SUPPLIED MATERIAL:
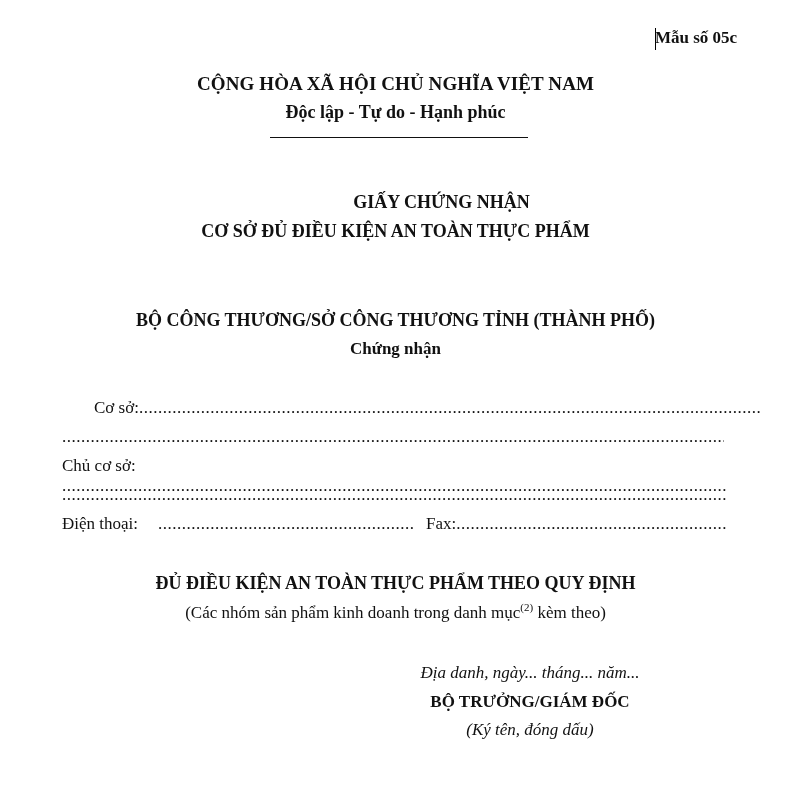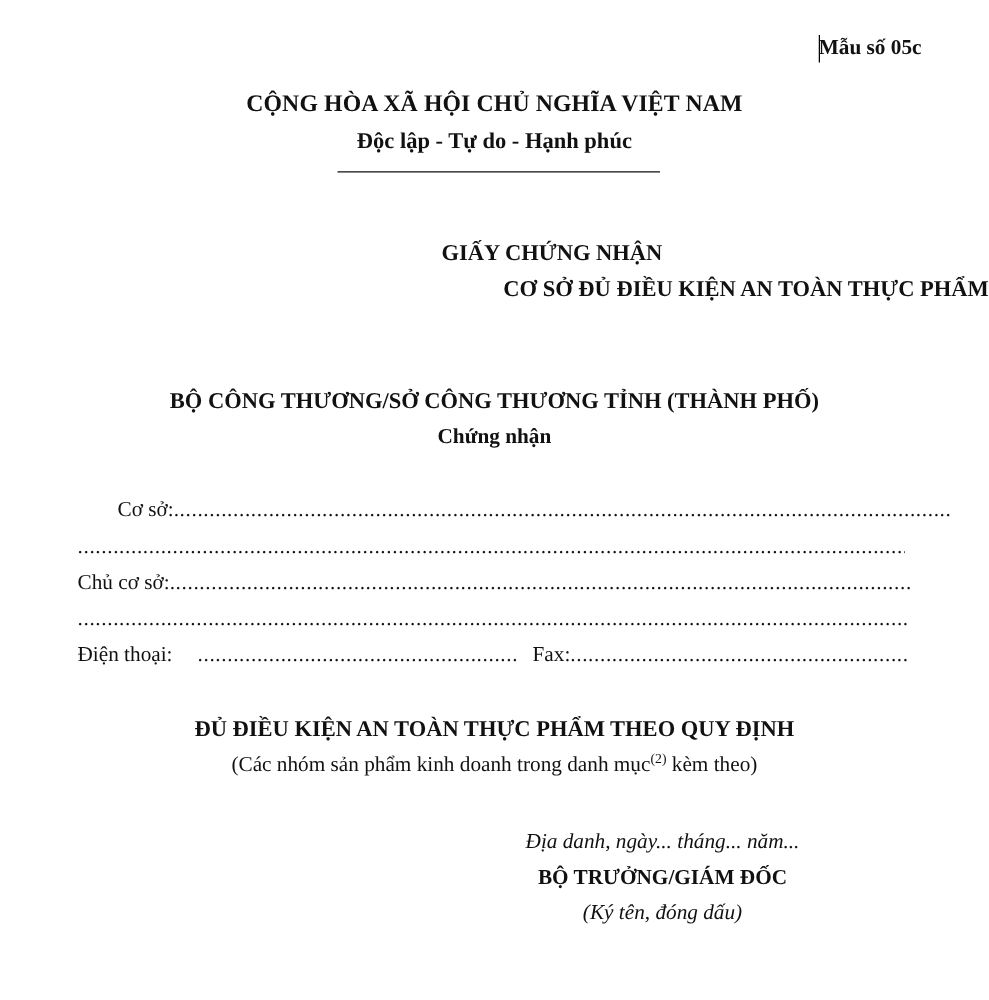--- a/index.html
+++ b/index.html
@@ -45,7 +45,7 @@
     }
 
     #cert-title-1 { top: 192px; font-size: 18px; font-weight: bold; padding-left: 46px; }
-    #cert-title-2 { top: 221px; font-size: 18px; font-weight: bold; text-align: right; }
+    #cert-title-2 { top: 221px; font-size: 18px; font-weight: bold; }
 
     #issuer { top: 310px; font-size: 18px; font-weight: bold; }
     #certifies { top: 339px; font-size: 17px; font-weight: bold; }

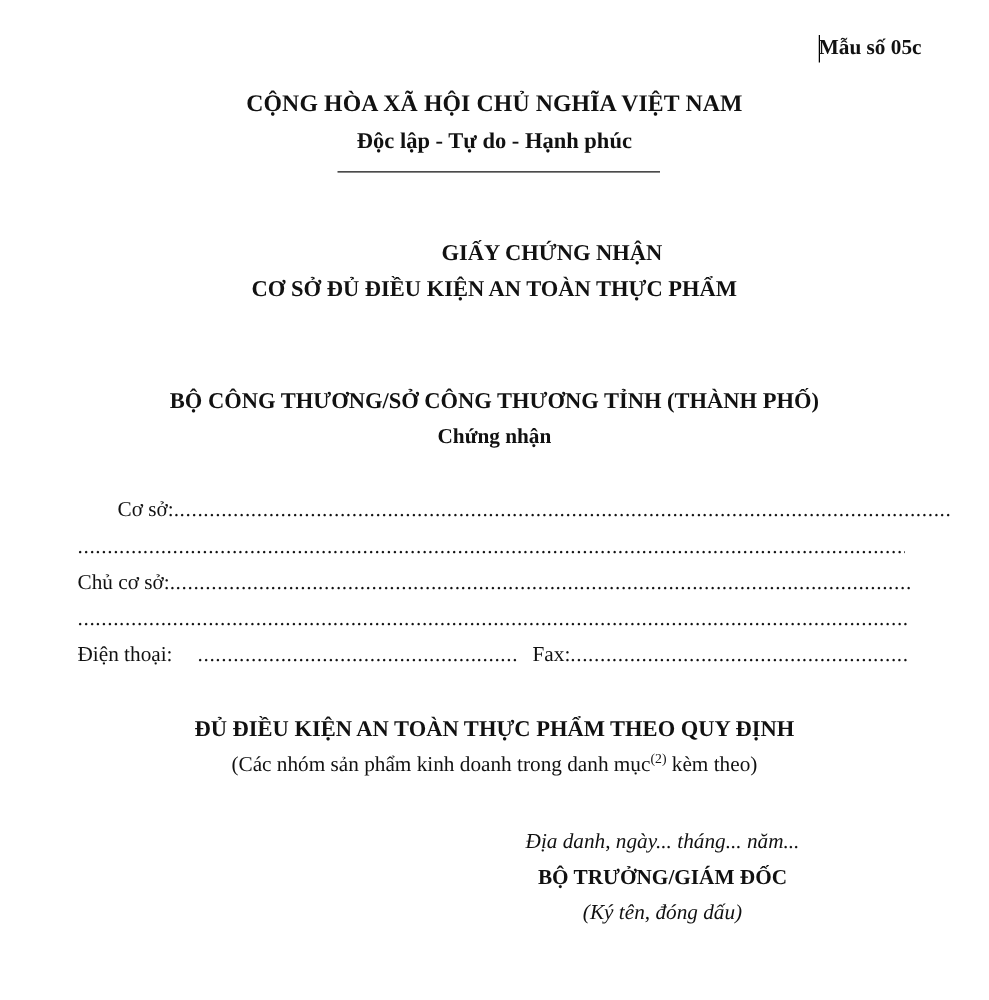--- a/index.html
+++ b/index.html
@@ -69,7 +69,7 @@
     .field-row sup { font-size: 11px; }
     #row-1 { top: 398px; margin-left: 32px; }
     #row-2 { top: 427px; width: 662px; }
-    #row-3 { top: 456px; }
+    #row-3 { top: 456px; flex-direction: column; }
     #row-4 { top: 485px; }
     #row-5 { top: 514px; }
     #row-5 .phone-part { flex: 0 0 352px; display: flex; overflow: hidden; gap: 20px; }

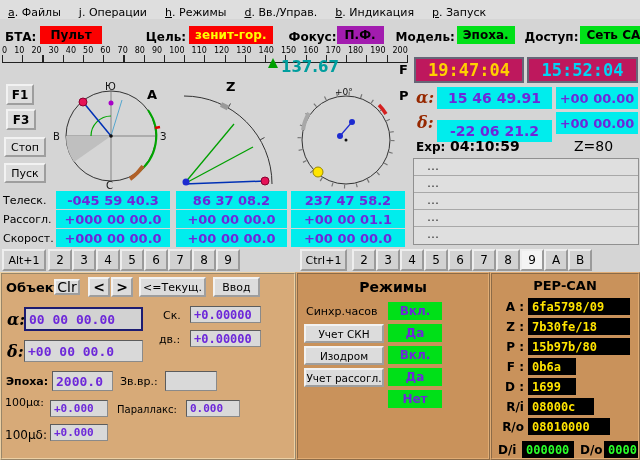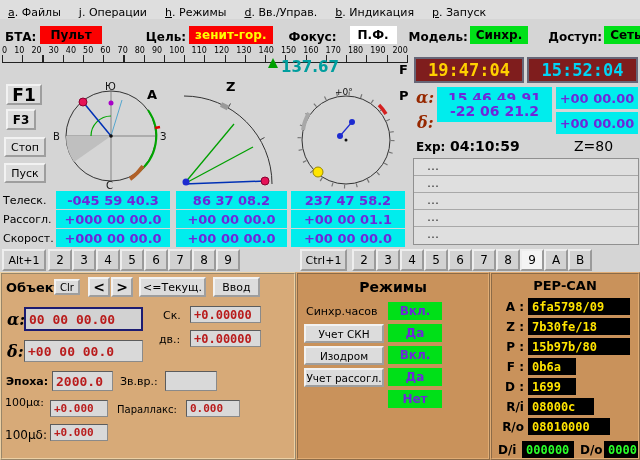--- a/index.html
+++ b/index.html
@@ -49,7 +49,7 @@
   <b class="sl" style="margin-left:44px">Цель:</b>
   <span class="sv" style="background:#fb0000;color:#ffff00;margin-left:3px;padding:2px 6px">зенит-гор.</span>
   <b class="sl" style="margin-left:16px">Фокус:</b>
-  <span class="sv" style="background:#ffffff;margin-left:13px;padding:2px 8px">П.Ф.</span>
+  <span class="sv" style="background:#a21caf;margin-left:0;padding:2px 8px">П.Ф.</span>
   <b class="sl" style="margin-left:12px">Модель:</b>
   <span class="sv" style="background:#00e018;margin-left:2px;padding:2px 6px">Синхр.</span>
   <b class="sl" style="margin-left:20px">Доступ:</b>

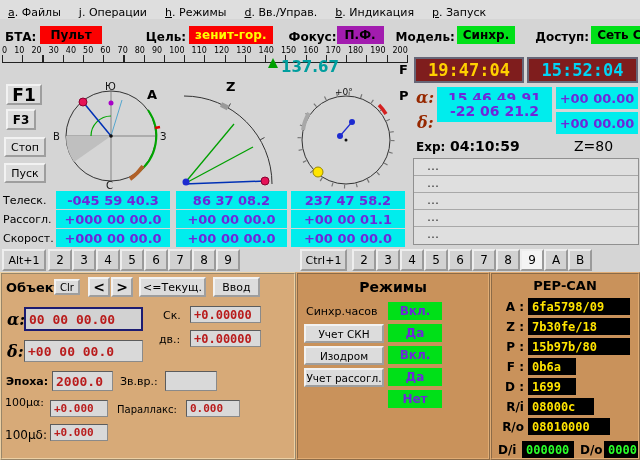--- a/index.html
+++ b/index.html
@@ -51,7 +51,7 @@
   <b class="sl" style="margin-left:16px">Фокус:</b>
   <span class="sv" style="background:#a21caf;margin-left:0;padding:2px 8px">П.Ф.</span>
   <b class="sl" style="margin-left:12px">Модель:</b>
-  <span class="sv" style="background:#00e018;margin-left:2px;padding:2px 6px">Синхр.</span>
+  <span class="sv" style="background:#00e018;margin-left:2px;padding:2px 6px">Эпоха.</span>
   <b class="sl" style="margin-left:20px">Доступ:</b>
   <span class="sv" style="background:#00e018;margin-left:2px;padding:2px 6px">Сеть САО</span>
 </div>

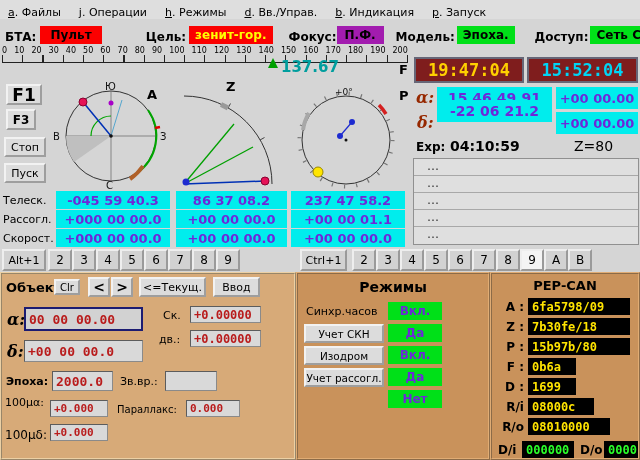--- a/index.html
+++ b/index.html
@@ -52,7 +52,7 @@
   <span class="sv" style="background:#a21caf;margin-left:0;padding:2px 8px">П.Ф.</span>
   <b class="sl" style="margin-left:12px">Модель:</b>
   <span class="sv" style="background:#00e018;margin-left:2px;padding:2px 6px">Эпоха.</span>
-  <b class="sl" style="margin-left:20px">Доступ:</b>
+  <b class="sl" style="margin-left:10px">Доступ:</b>
   <span class="sv" style="background:#00e018;margin-left:2px;padding:2px 6px">Сеть САО</span>
 </div>
 

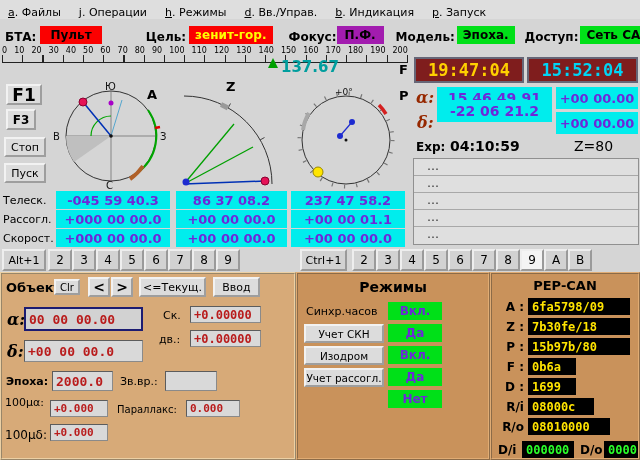--- a/index.html
+++ b/index.html
@@ -14,7 +14,7 @@
   .green{background:#00e018}
   .sv{font-weight:bold;padding:2px 10px;font-size:12px;white-space:nowrap}
   .sl{font-size:12px;white-space:nowrap}
-  .lcd{position:absolute;background:#7f1d1d;border:2px solid #667;display:flex;align-items:center;justify-content:center;font-family:"DejaVu Sans Mono","Liberation Mono",monospace;font-weight:bold;white-space:nowrap}
+  .lcd{position:absolute;background:#be185d;border:2px solid #667;display:flex;align-items:center;justify-content:center;font-family:"DejaVu Sans Mono","Liberation Mono",monospace;font-weight:bold;white-space:nowrap}
   .logbox{position:absolute;left:413px;top:158px;width:226px;height:87px;background:#dfdfdf;border:1px solid #909090}
   .logrow{height:17px;border-bottom:1px solid #a8a8a8;color:#333;font-size:12px;padding-left:13px;line-height:15px}
   .logrow:last-child{border-bottom:none}

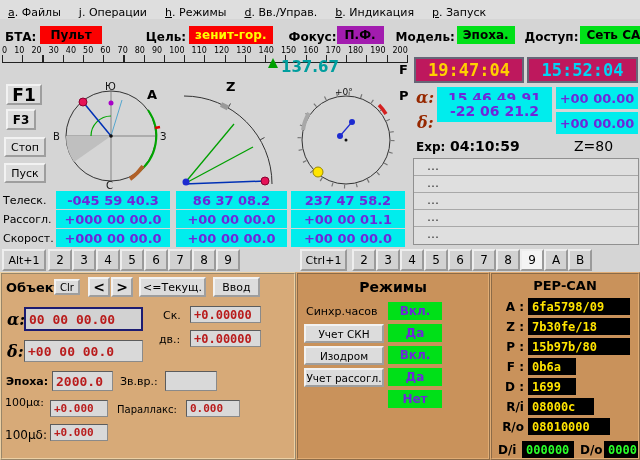--- a/index.html
+++ b/index.html
@@ -85,7 +85,7 @@
 <div class="abs" style="left:268px;top:58px;width:0;height:0;border-left:5px solid transparent;border-right:5px solid transparent;border-bottom:10px solid #00a000"></div>
 <span class="abs" style="left:281px;top:58px;font-size:15px;font-weight:bold;color:#009e9e">137.67</span>
 
-<div class="btn" style="left:6px;top:84px;width:36px;height:21px;font-weight:bold;font-size:17px">F1</div>
+<div class="btn" style="left:6px;top:84px;width:28px;height:21px;font-weight:bold;font-size:12px">F1</div>
 <div class="btn" style="left:6px;top:109px;width:30px;height:21px;font-weight:bold;font-size:12px">F3</div>
 <div class="btn" style="left:4px;top:137px;width:42px;height:20px">Стоп</div>
 <div class="btn" style="left:4px;top:163px;width:42px;height:20px">Пуск</div>

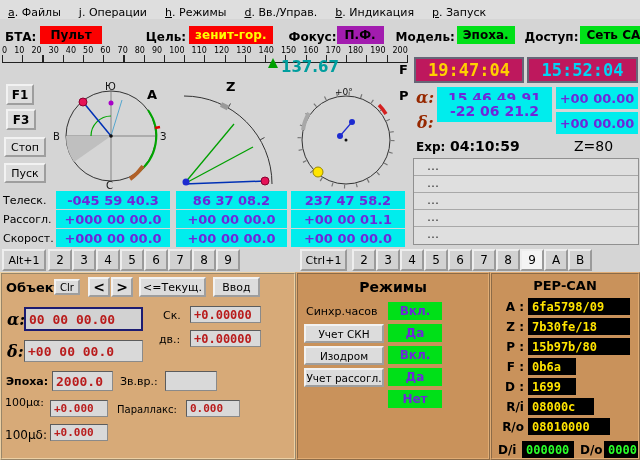--- a/index.html
+++ b/index.html
@@ -162,7 +162,7 @@
 <div class="vbox cyan" style="left:556px;top:87px;width:82px;height:22px;font-size:13px">+00 00.00</div>
 
 <span class="abs greek" style="left:417px;top:113px;font-size:16px;color:#962800">δ:</span>
-<div class="vbox cyan" style="left:437px;top:100px;width:115px;height:22px;font-size:14px">-22 06 21.2</div>
+<div class="vbox cyan" style="left:437px;top:120px;width:115px;height:22px;font-size:14px">-22 06 21.2</div>
 <div class="vbox cyan" style="left:556px;top:112px;width:82px;height:22px;font-size:13px">+00 00.00</div>
 
 <span class="lbl" style="left:416px;top:140px;font-size:12px;font-weight:bold">Exp:</span>

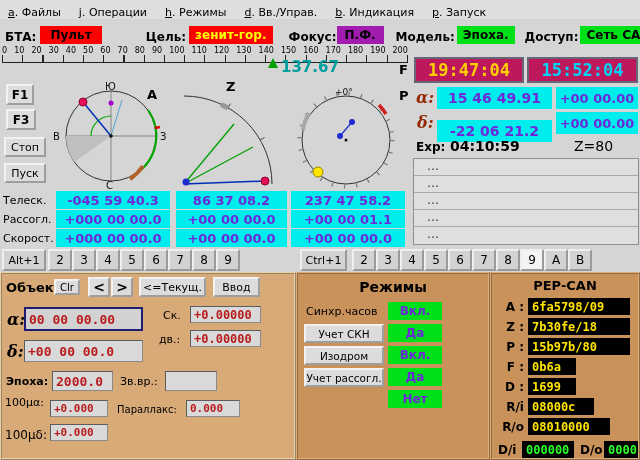--- a/index.html
+++ b/index.html
@@ -201,7 +201,7 @@
 
 <div class="panel" style="left:0;width:296px;background:#d7aa78;border:2px ridge #ecd0a4">
   <span class="lbl" style="left:4px;top:6px;font-size:13px;font-weight:bold">Объект</span>
-  <div class="btn" style="left:52px;top:5px;width:26px;height:16px;font-size:10px">Clr</div>
+  <div class="btn" style="left:52px;top:5px;width:26px;height:16px;font-size:14px">Clr</div>
   <div class="btn" style="left:86px;top:3px;width:22px;height:20px;font-size:14px;font-weight:bold">&lt;</div>
   <div class="btn" style="left:109px;top:3px;width:22px;height:20px;font-size:14px;font-weight:bold">&gt;</div>
   <div class="btn" style="left:137px;top:3px;width:67px;height:20px">&lt;=Текущ.</div>

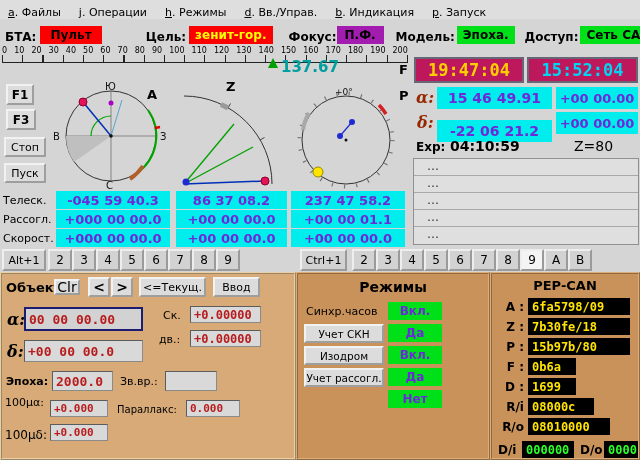--- a/index.html
+++ b/index.html
@@ -20,7 +20,7 @@
   .logrow:last-child{border-bottom:none}
   .tab{position:absolute;top:249px;height:22px;width:24px;background:#d2d2d2;border:2px outset #eee;display:flex;align-items:center;justify-content:center;font-size:12px;cursor:default}
   .tab.active{background:#f4f4f4}
-  .nfield{position:absolute;background:#d9d9d9;border:1px solid #8a8a8a;border-top-color:#5c5c5c;border-left-color:#5c5c5c;color:#b91c1c;font-weight:bold;font-family:"DejaVu Sans Mono","Liberation Mono",monospace;display:flex;align-items:center;padding-left:3px;white-space:nowrap}
+  .nfield{position:absolute;background:#d9d9d9;border:1px solid #8a8a8a;border-top-color:#5c5c5c;border-left-color:#5c5c5c;color:#6d28d9;font-weight:bold;font-family:"DejaVu Sans Mono","Liberation Mono",monospace;display:flex;align-items:center;padding-left:3px;white-space:nowrap}
   .panel{position:absolute;top:272px;height:188px}
   .greek{font-family:"DejaVu Serif","Liberation Serif",serif;font-style:italic;font-weight:bold}
   .pepv{position:absolute;background:#000;color:#ffe400;font-family:"DejaVu Sans Mono","Liberation Mono",monospace;font-weight:bold;font-size:12px;height:17px;display:flex;align-items:center;padding-left:4px;white-space:nowrap}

WHAT THE TASK REQUIRES: State how many lines of the records above contain the word "align", giving only that number.

ANSWER BOX: 7